Assigned task: Make an exact copy of the whole listing, but leave its pictures out.

Dataset records:
────────────────────────────────────────

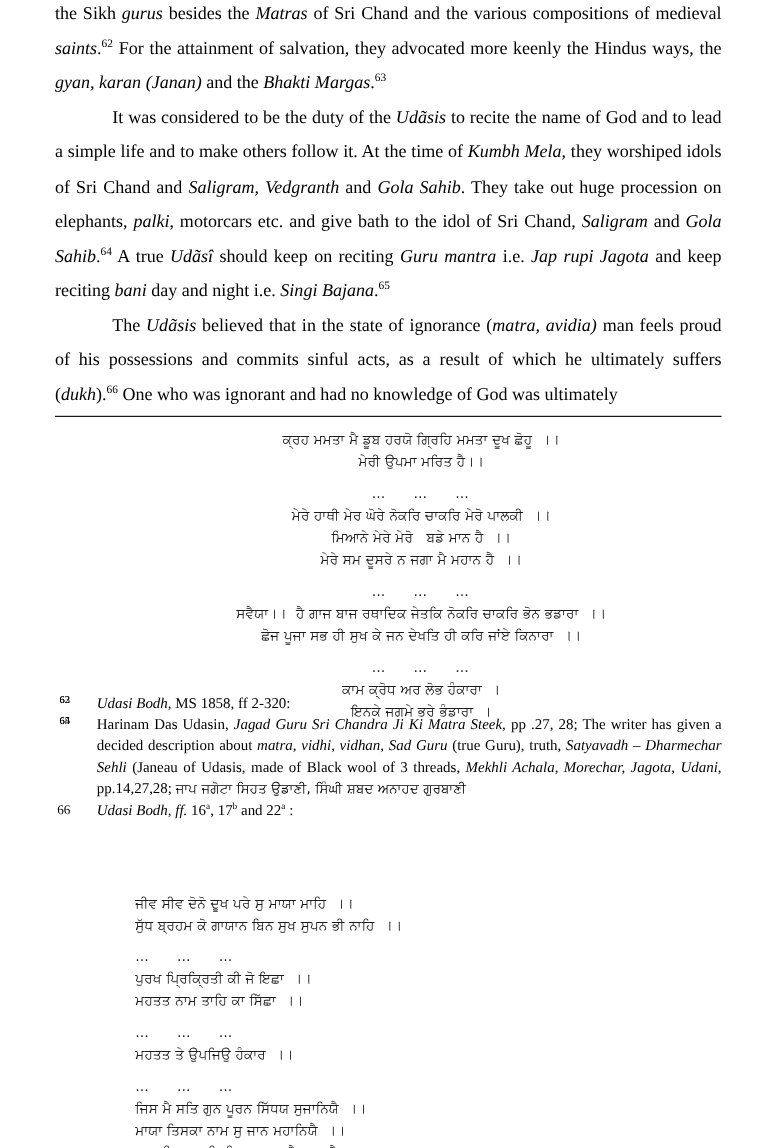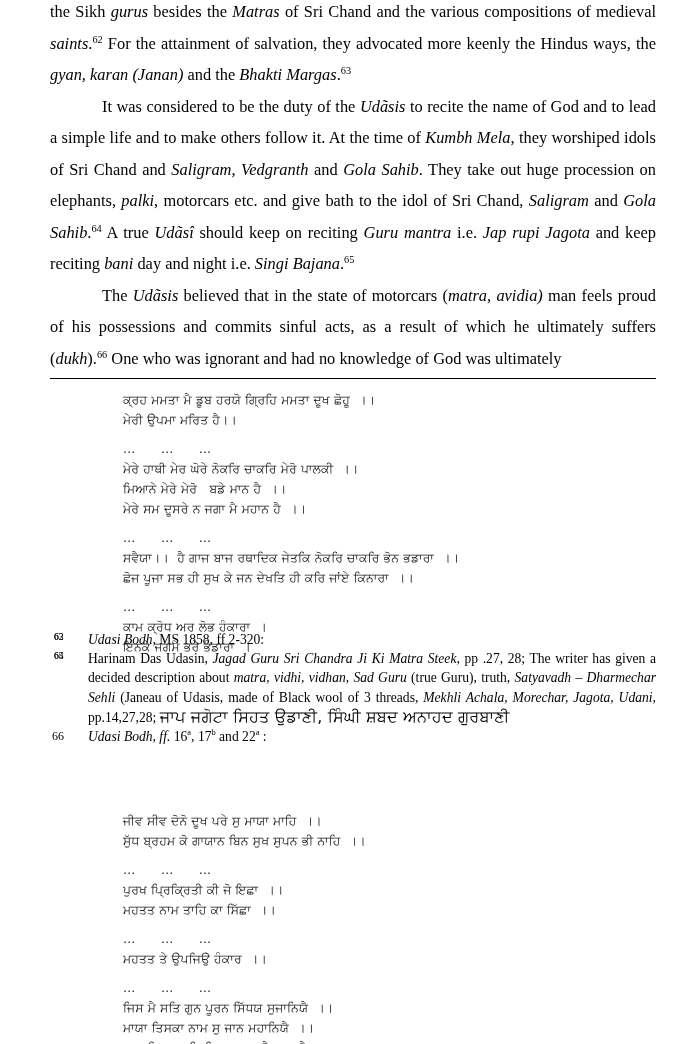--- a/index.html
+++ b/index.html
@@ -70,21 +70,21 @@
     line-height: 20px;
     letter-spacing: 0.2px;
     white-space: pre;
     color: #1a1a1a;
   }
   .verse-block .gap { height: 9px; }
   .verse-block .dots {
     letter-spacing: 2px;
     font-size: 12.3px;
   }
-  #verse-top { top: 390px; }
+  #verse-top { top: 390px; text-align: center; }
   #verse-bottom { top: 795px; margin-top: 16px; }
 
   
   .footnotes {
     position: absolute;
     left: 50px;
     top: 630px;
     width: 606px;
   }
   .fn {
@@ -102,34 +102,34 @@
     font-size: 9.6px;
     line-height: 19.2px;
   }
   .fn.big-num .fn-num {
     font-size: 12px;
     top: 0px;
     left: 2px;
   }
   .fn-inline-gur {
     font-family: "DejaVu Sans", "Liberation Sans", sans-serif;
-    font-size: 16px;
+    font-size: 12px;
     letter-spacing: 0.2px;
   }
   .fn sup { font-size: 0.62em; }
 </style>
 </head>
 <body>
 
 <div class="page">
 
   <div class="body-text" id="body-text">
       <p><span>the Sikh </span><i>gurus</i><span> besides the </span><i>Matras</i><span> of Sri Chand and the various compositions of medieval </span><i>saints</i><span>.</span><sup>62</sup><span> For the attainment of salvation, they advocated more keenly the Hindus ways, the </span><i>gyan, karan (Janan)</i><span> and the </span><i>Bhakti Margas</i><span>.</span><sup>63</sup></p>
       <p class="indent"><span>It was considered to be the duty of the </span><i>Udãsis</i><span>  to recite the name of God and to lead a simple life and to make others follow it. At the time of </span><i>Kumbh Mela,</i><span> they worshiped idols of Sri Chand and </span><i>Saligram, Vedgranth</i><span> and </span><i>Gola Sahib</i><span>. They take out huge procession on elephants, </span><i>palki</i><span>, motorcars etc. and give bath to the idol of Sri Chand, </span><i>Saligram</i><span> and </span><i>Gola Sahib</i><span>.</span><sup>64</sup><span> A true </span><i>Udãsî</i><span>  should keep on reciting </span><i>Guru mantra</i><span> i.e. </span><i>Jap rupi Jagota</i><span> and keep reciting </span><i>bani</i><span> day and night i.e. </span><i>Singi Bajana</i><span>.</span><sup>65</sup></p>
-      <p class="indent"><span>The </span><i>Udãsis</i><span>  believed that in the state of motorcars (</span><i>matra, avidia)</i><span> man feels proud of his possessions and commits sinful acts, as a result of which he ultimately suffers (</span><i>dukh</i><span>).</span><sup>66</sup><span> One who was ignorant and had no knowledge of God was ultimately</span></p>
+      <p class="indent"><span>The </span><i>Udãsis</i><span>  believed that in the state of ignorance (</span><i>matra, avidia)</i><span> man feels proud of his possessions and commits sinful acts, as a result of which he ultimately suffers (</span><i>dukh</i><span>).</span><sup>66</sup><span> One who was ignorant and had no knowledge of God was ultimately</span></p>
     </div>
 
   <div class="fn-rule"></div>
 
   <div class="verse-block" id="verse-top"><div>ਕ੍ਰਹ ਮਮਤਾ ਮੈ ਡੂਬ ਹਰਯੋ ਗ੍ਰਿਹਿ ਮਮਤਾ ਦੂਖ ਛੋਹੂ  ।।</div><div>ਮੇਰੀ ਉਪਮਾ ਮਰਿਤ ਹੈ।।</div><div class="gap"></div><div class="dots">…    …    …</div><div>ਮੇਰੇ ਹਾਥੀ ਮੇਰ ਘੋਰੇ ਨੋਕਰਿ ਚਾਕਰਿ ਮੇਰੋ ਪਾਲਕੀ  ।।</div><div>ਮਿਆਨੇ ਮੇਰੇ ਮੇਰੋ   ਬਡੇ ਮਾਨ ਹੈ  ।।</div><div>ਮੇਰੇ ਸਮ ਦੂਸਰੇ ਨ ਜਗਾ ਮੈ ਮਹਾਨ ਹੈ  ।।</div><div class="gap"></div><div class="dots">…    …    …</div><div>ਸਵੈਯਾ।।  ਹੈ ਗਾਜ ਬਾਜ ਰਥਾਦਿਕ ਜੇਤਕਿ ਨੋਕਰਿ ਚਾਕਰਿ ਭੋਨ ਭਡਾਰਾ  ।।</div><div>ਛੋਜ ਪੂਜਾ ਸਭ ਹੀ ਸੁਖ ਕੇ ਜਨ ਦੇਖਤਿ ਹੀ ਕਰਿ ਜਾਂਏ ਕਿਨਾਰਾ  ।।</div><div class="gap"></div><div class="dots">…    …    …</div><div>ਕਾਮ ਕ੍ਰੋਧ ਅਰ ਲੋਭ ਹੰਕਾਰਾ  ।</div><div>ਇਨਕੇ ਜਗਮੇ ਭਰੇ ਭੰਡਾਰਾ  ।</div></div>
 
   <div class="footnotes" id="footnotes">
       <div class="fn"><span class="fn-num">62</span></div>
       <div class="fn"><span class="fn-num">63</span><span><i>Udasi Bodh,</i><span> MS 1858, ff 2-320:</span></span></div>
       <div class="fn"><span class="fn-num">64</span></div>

────────────────────────────────────────

Task response:
--- a/index.html
+++ b/index.html
@@ -70,21 +70,21 @@
     line-height: 20px;
     letter-spacing: 0.2px;
     white-space: pre;
     color: #1a1a1a;
   }
   .verse-block .gap { height: 9px; }
   .verse-block .dots {
     letter-spacing: 2px;
     font-size: 12.3px;
   }
-  #verse-top { top: 390px; }
+  #verse-top { top: 390px; text-align: center; }
   #verse-bottom { top: 795px; margin-top: 16px; }
 
   
   .footnotes {
     position: absolute;
     left: 50px;
     top: 630px;
     width: 606px;
   }
   .fn {
@@ -102,34 +102,34 @@
     font-size: 9.6px;
     line-height: 19.2px;
   }
   .fn.big-num .fn-num {
     font-size: 12px;
     top: 0px;
     left: 2px;
   }
   .fn-inline-gur {
     font-family: "DejaVu Sans", "Liberation Sans", sans-serif;
-    font-size: 16px;
+    font-size: 12px;
     letter-spacing: 0.2px;
   }
   .fn sup { font-size: 0.62em; }
 </style>
 </head>
 <body>
 
 <div class="page">
 
   <div class="body-text" id="body-text">
       <p><span>the Sikh </span><i>gurus</i><span> besides the </span><i>Matras</i><span> of Sri Chand and the various compositions of medieval </span><i>saints</i><span>.</span><sup>62</sup><span> For the attainment of salvation, they advocated more keenly the Hindus ways, the </span><i>gyan, karan (Janan)</i><span> and the </span><i>Bhakti Margas</i><span>.</span><sup>63</sup></p>
       <p class="indent"><span>It was considered to be the duty of the </span><i>Udãsis</i><span>  to recite the name of God and to lead a simple life and to make others follow it. At the time of </span><i>Kumbh Mela,</i><span> they worshiped idols of Sri Chand and </span><i>Saligram, Vedgranth</i><span> and </span><i>Gola Sahib</i><span>. They take out huge procession on elephants, </span><i>palki</i><span>, motorcars etc. and give bath to the idol of Sri Chand, </span><i>Saligram</i><span> and </span><i>Gola Sahib</i><span>.</span><sup>64</sup><span> A true </span><i>Udãsî</i><span>  should keep on reciting </span><i>Guru mantra</i><span> i.e. </span><i>Jap rupi Jagota</i><span> and keep reciting </span><i>bani</i><span> day and night i.e. </span><i>Singi Bajana</i><span>.</span><sup>65</sup></p>
-      <p class="indent"><span>The </span><i>Udãsis</i><span>  believed that in the state of motorcars (</span><i>matra, avidia)</i><span> man feels proud of his possessions and commits sinful acts, as a result of which he ultimately suffers (</span><i>dukh</i><span>).</span><sup>66</sup><span> One who was ignorant and had no knowledge of God was ultimately</span></p>
+      <p class="indent"><span>The </span><i>Udãsis</i><span>  believed that in the state of ignorance (</span><i>matra, avidia)</i><span> man feels proud of his possessions and commits sinful acts, as a result of which he ultimately suffers (</span><i>dukh</i><span>).</span><sup>66</sup><span> One who was ignorant and had no knowledge of God was ultimately</span></p>
     </div>
 
   <div class="fn-rule"></div>
 
   <div class="verse-block" id="verse-top"><div>ਕ੍ਰਹ ਮਮਤਾ ਮੈ ਡੂਬ ਹਰਯੋ ਗ੍ਰਿਹਿ ਮਮਤਾ ਦੂਖ ਛੋਹੂ  ।।</div><div>ਮੇਰੀ ਉਪਮਾ ਮਰਿਤ ਹੈ।।</div><div class="gap"></div><div class="dots">…    …    …</div><div>ਮੇਰੇ ਹਾਥੀ ਮੇਰ ਘੋਰੇ ਨੋਕਰਿ ਚਾਕਰਿ ਮੇਰੋ ਪਾਲਕੀ  ।।</div><div>ਮਿਆਨੇ ਮੇਰੇ ਮੇਰੋ   ਬਡੇ ਮਾਨ ਹੈ  ।।</div><div>ਮੇਰੇ ਸਮ ਦੂਸਰੇ ਨ ਜਗਾ ਮੈ ਮਹਾਨ ਹੈ  ।।</div><div class="gap"></div><div class="dots">…    …    …</div><div>ਸਵੈਯਾ।।  ਹੈ ਗਾਜ ਬਾਜ ਰਥਾਦਿਕ ਜੇਤਕਿ ਨੋਕਰਿ ਚਾਕਰਿ ਭੋਨ ਭਡਾਰਾ  ।।</div><div>ਛੋਜ ਪੂਜਾ ਸਭ ਹੀ ਸੁਖ ਕੇ ਜਨ ਦੇਖਤਿ ਹੀ ਕਰਿ ਜਾਂਏ ਕਿਨਾਰਾ  ।।</div><div class="gap"></div><div class="dots">…    …    …</div><div>ਕਾਮ ਕ੍ਰੋਧ ਅਰ ਲੋਭ ਹੰਕਾਰਾ  ।</div><div>ਇਨਕੇ ਜਗਮੇ ਭਰੇ ਭੰਡਾਰਾ  ।</div></div>
 
   <div class="footnotes" id="footnotes">
       <div class="fn"><span class="fn-num">62</span></div>
       <div class="fn"><span class="fn-num">63</span><span><i>Udasi Bodh,</i><span> MS 1858, ff 2-320:</span></span></div>
       <div class="fn"><span class="fn-num">64</span></div>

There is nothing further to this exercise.